WHAT IS NEEDED:
Once the pictures are set aside, reproduce the entries below exactly.
----
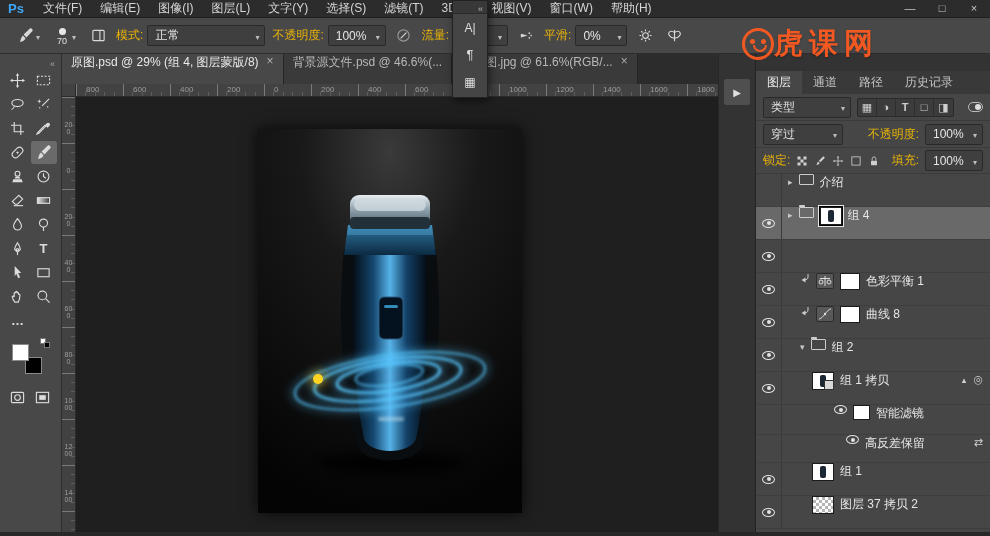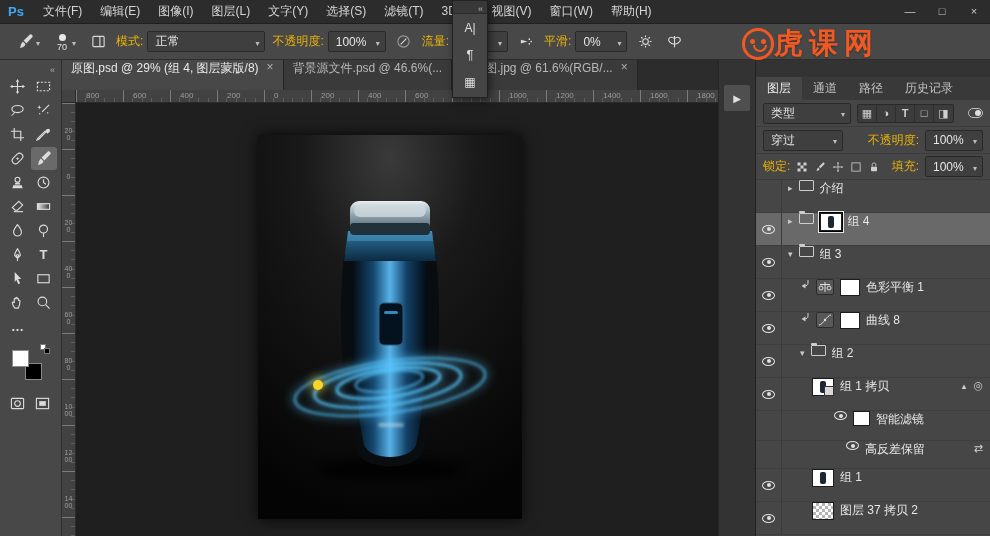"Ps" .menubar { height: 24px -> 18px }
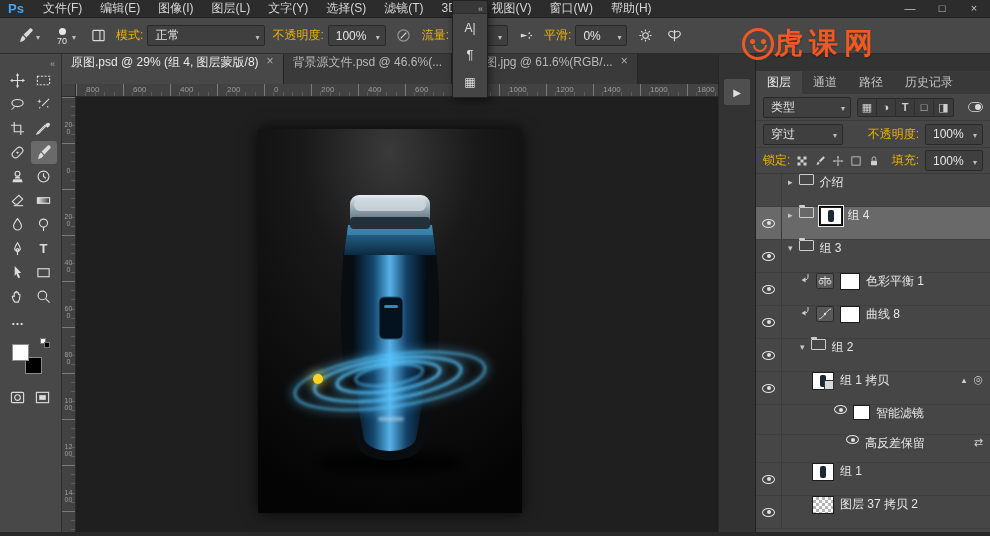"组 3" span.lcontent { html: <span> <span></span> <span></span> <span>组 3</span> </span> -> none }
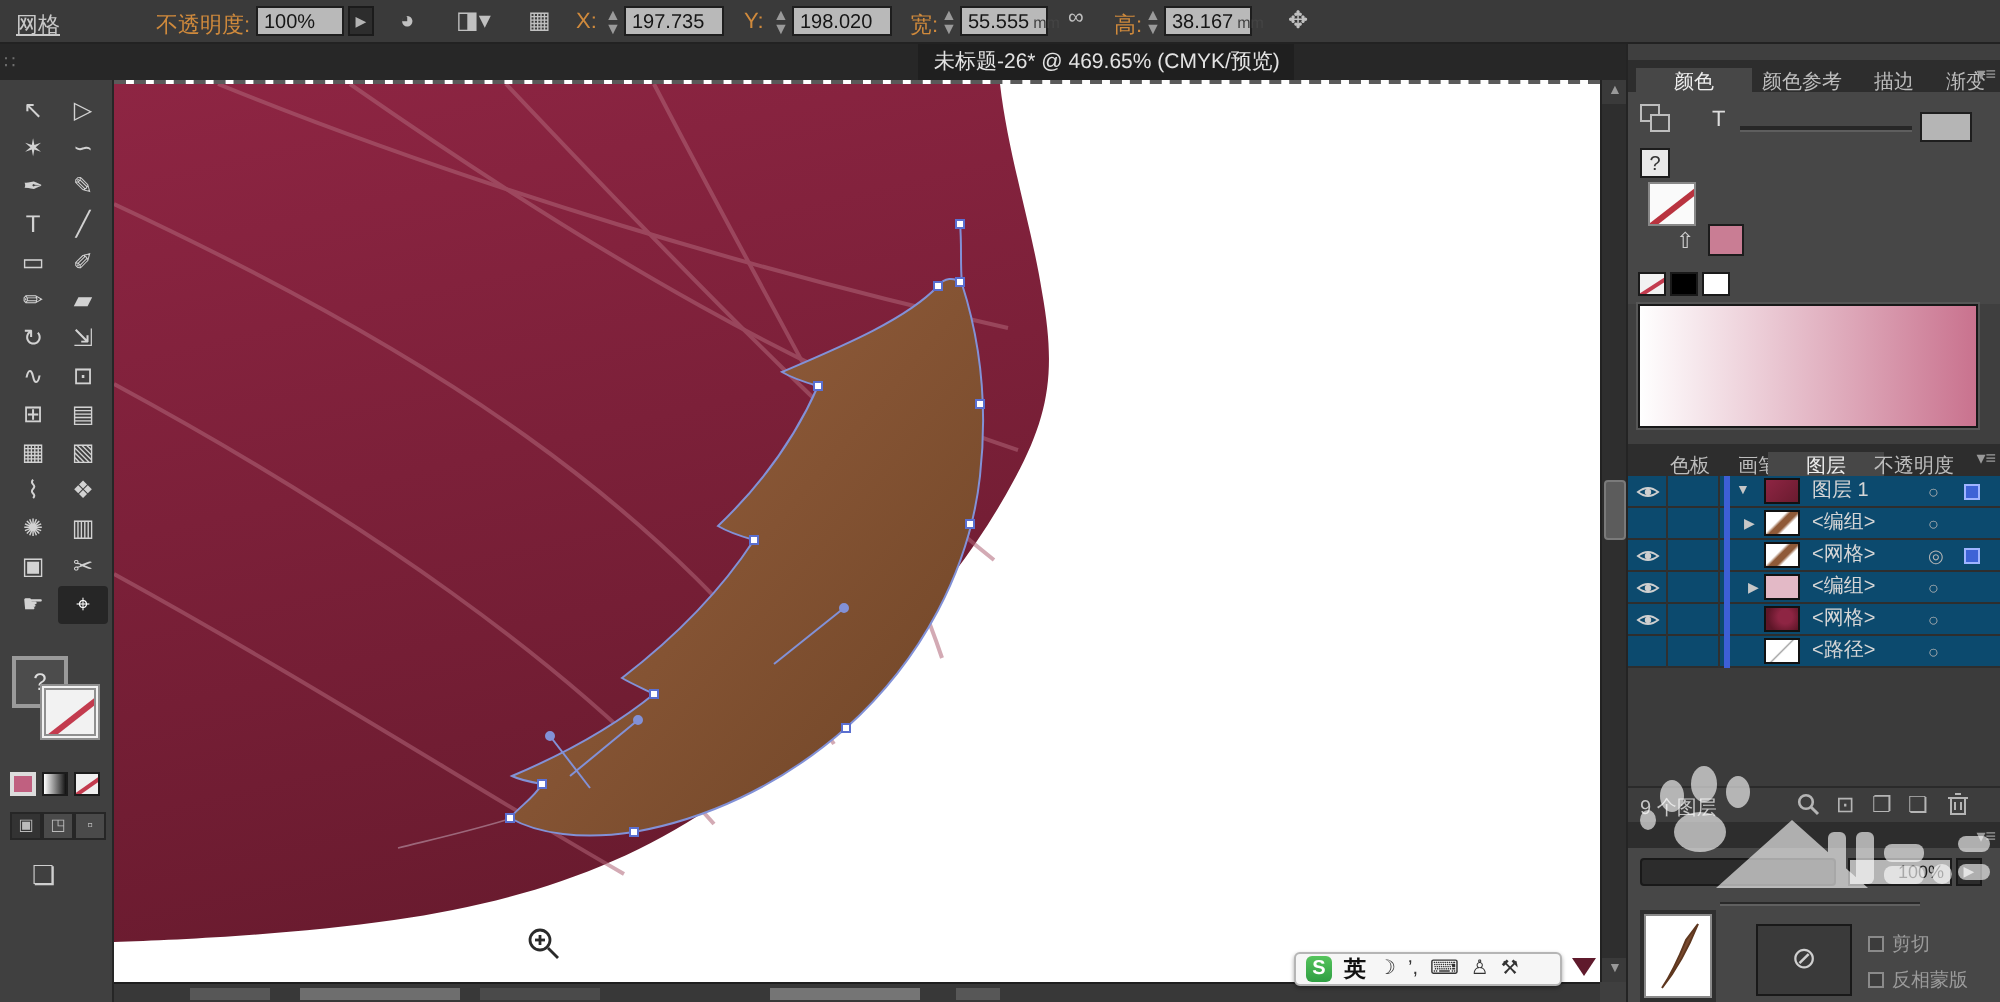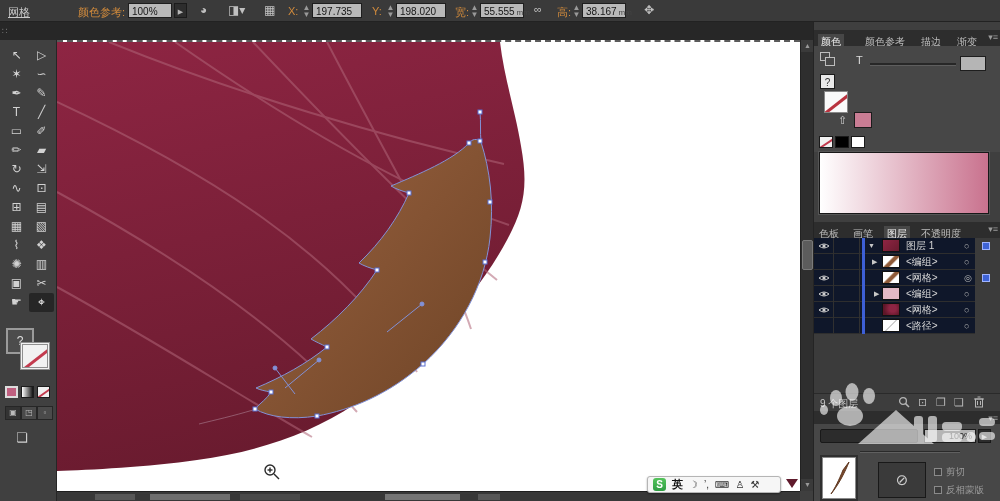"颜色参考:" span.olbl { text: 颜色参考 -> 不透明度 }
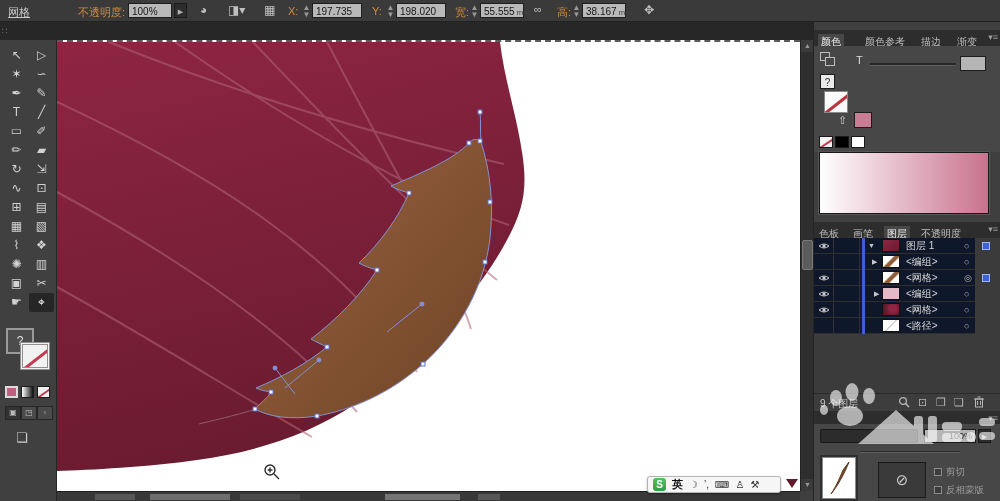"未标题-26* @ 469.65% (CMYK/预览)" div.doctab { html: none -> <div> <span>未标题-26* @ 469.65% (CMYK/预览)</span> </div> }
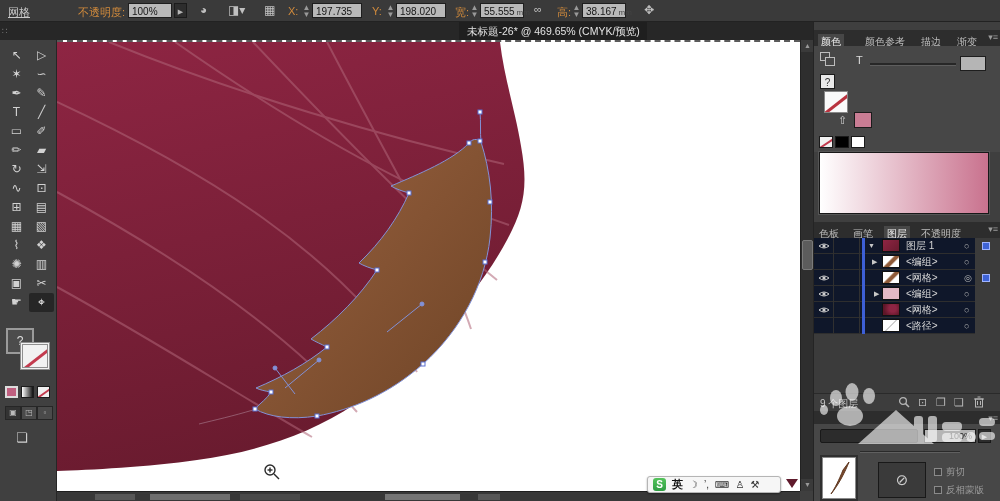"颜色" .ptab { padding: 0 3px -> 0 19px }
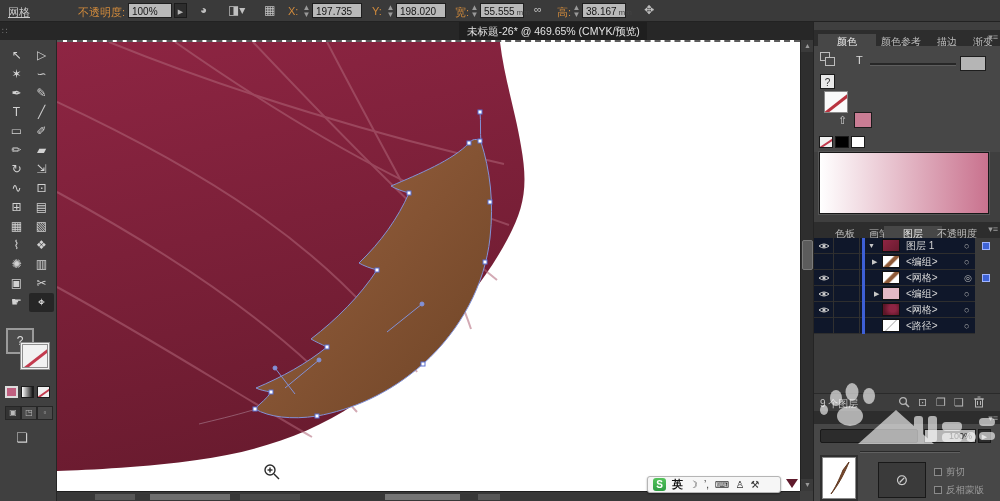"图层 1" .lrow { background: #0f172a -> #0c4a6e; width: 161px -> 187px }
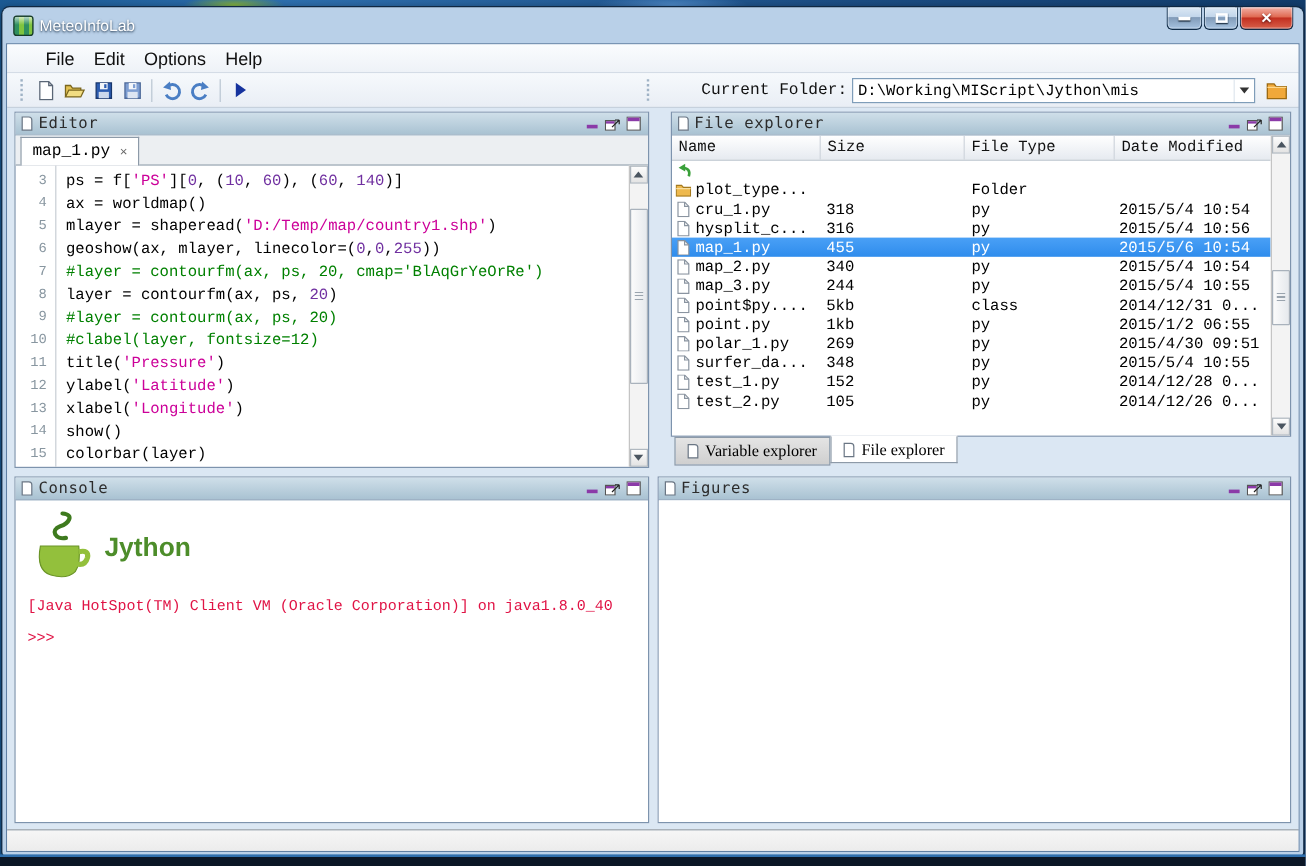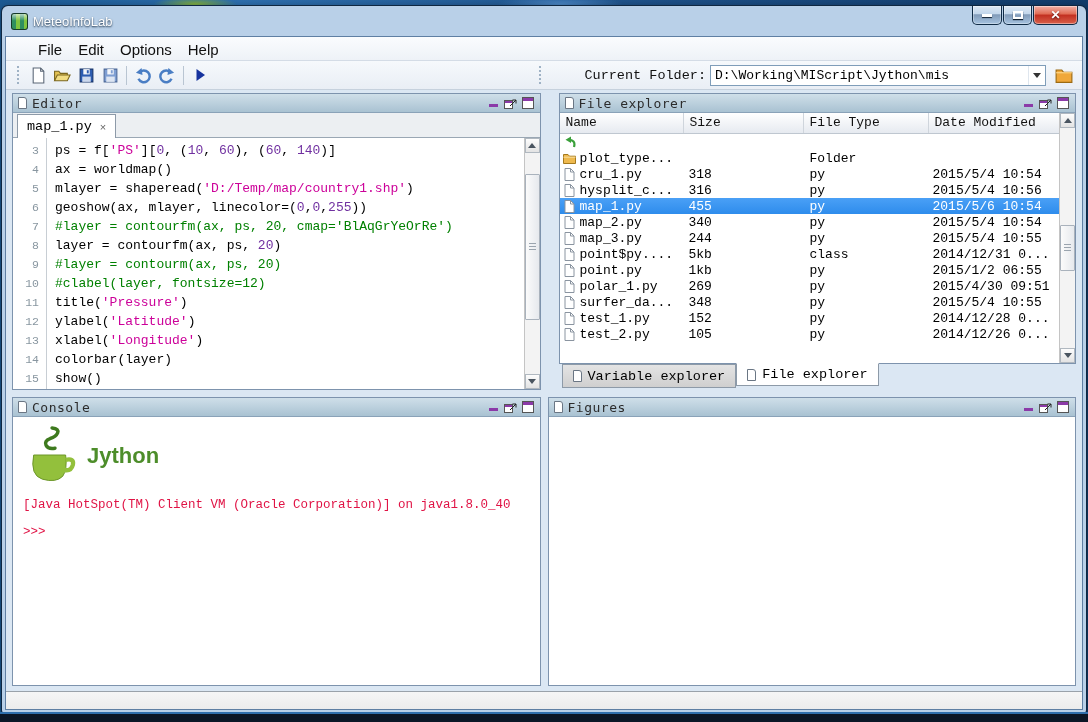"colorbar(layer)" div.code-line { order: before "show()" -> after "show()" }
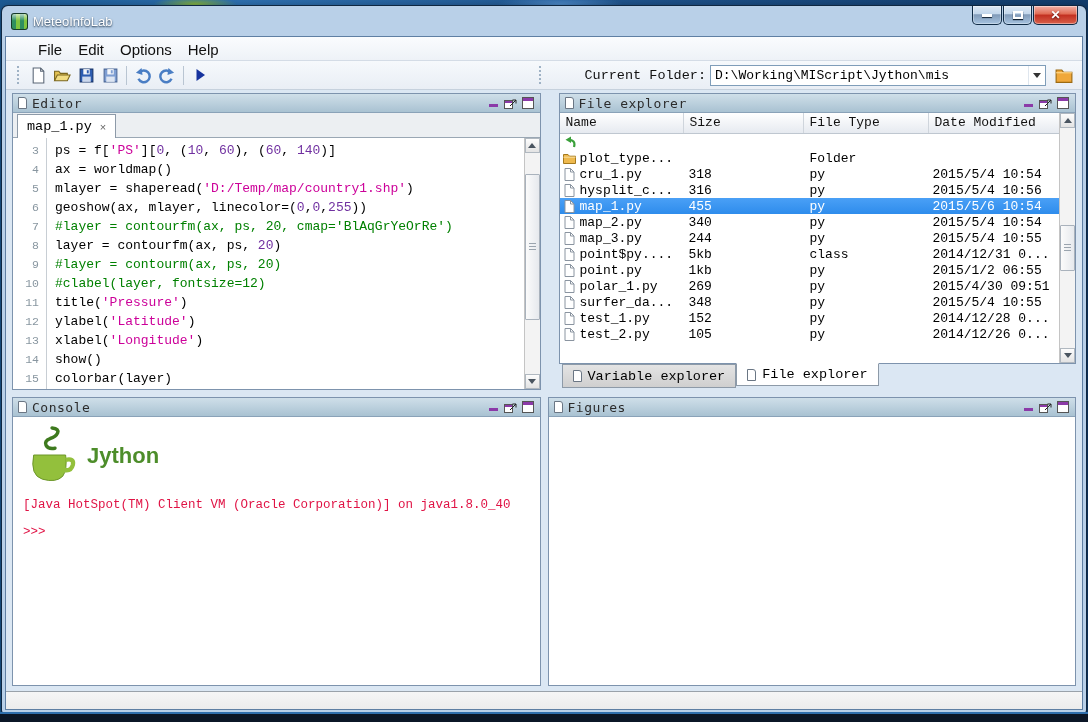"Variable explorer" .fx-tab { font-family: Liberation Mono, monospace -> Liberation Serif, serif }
----
SOLVED PROBLEM:
"Ps" .menubar { height: 24px -> 18px }
"组 3" span.lcontent { html: <span> <span></span> <span></span> <span>组 3</span> </span> -> none }
"颜色参考:" span.olbl { text: 颜色参考 -> 不透明度 }
"未标题-26* @ 469.65% (CMYK/预览)" div.doctab { html: none -> <div> <span>未标题-26* @ 469.65% (CMYK/预览)</span> </div> }
"颜色" .ptab { padding: 0 3px -> 0 19px }
"图层 1" .lrow { background: #0f172a -> #0c4a6e; width: 161px -> 187px }
"colorbar(layer)" div.code-line { order: before "show()" -> after "show()" }
"Variable explorer" .fx-tab { font-family: Liberation Mono, monospace -> Liberation Serif, serif }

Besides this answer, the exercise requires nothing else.